[Extracted data — start]

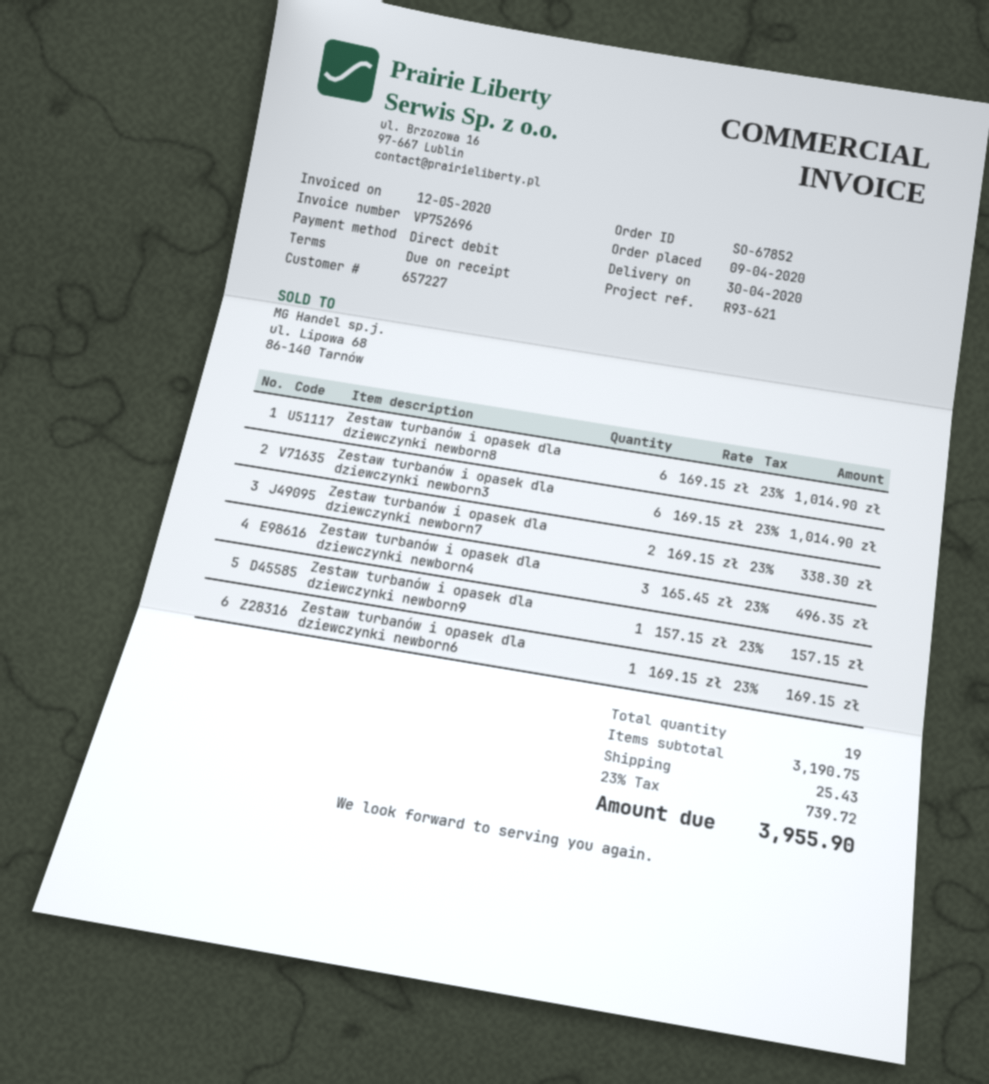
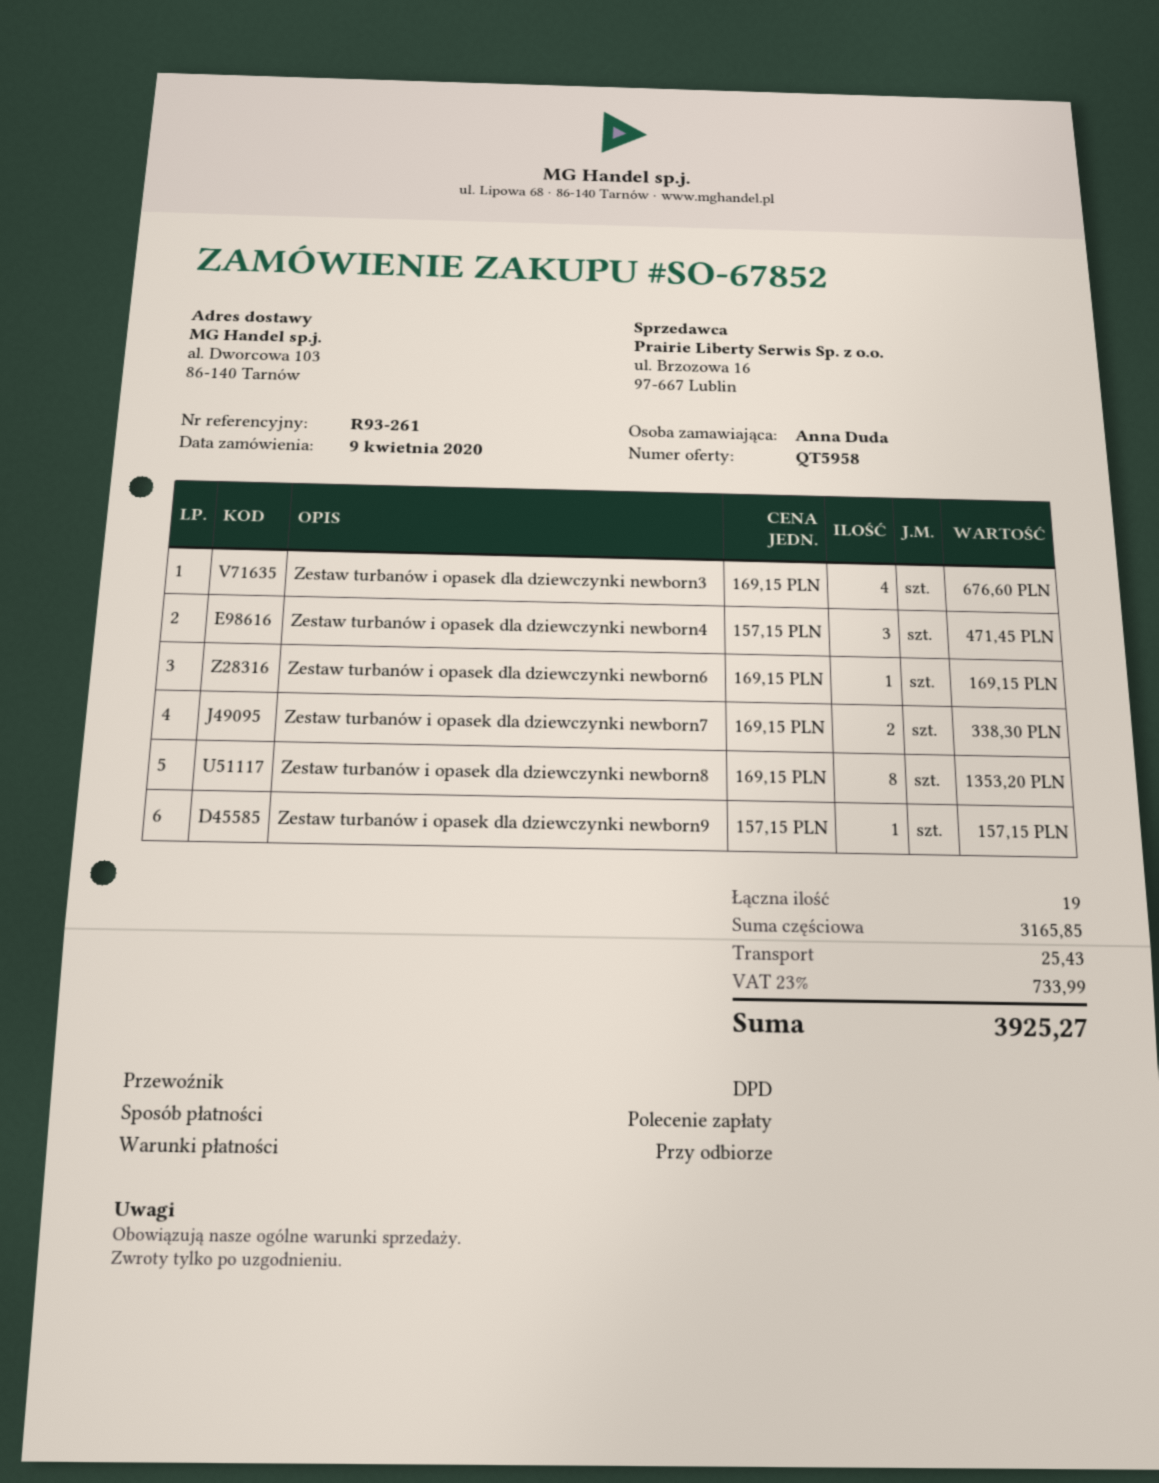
reference: R93-621 -> R93-261
Zestaw turbanów i opasek dla dziewczynki newborn8: 6 x 169.15 = 1014.90 -> 8 x 169.15 = 1353.20
Zestaw turbanów i opasek dla dziewczynki newborn3: 6 x 169.15 = 1014.90 -> 4 x 169.15 = 676.60
Zestaw turbanów i opasek dla dziewczynki newborn4: 3 x 165.45 = 496.35 -> 3 x 157.15 = 471.45
subtotal: 3190.75 -> 3165.85
tax: 23% = 739.72 -> 23% = 733.99
total: 3955.90 -> 3925.27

[Extracted data — finish]

* [What you have to do]:
All lines from the one containing "Zestaw turbanów i opasek dla dziewczynki newborn8: 6" through the last line of the data must be set down exactly. No other lines belong in the answer.

* [Exercise answer]:
Zestaw turbanów i opasek dla dziewczynki newborn8: 6 x 169.15 = 1014.90 -> 8 x 169.15 = 1353.20
Zestaw turbanów i opasek dla dziewczynki newborn3: 6 x 169.15 = 1014.90 -> 4 x 169.15 = 676.60
Zestaw turbanów i opasek dla dziewczynki newborn4: 3 x 165.45 = 496.35 -> 3 x 157.15 = 471.45
subtotal: 3190.75 -> 3165.85
tax: 23% = 739.72 -> 23% = 733.99
total: 3955.90 -> 3925.27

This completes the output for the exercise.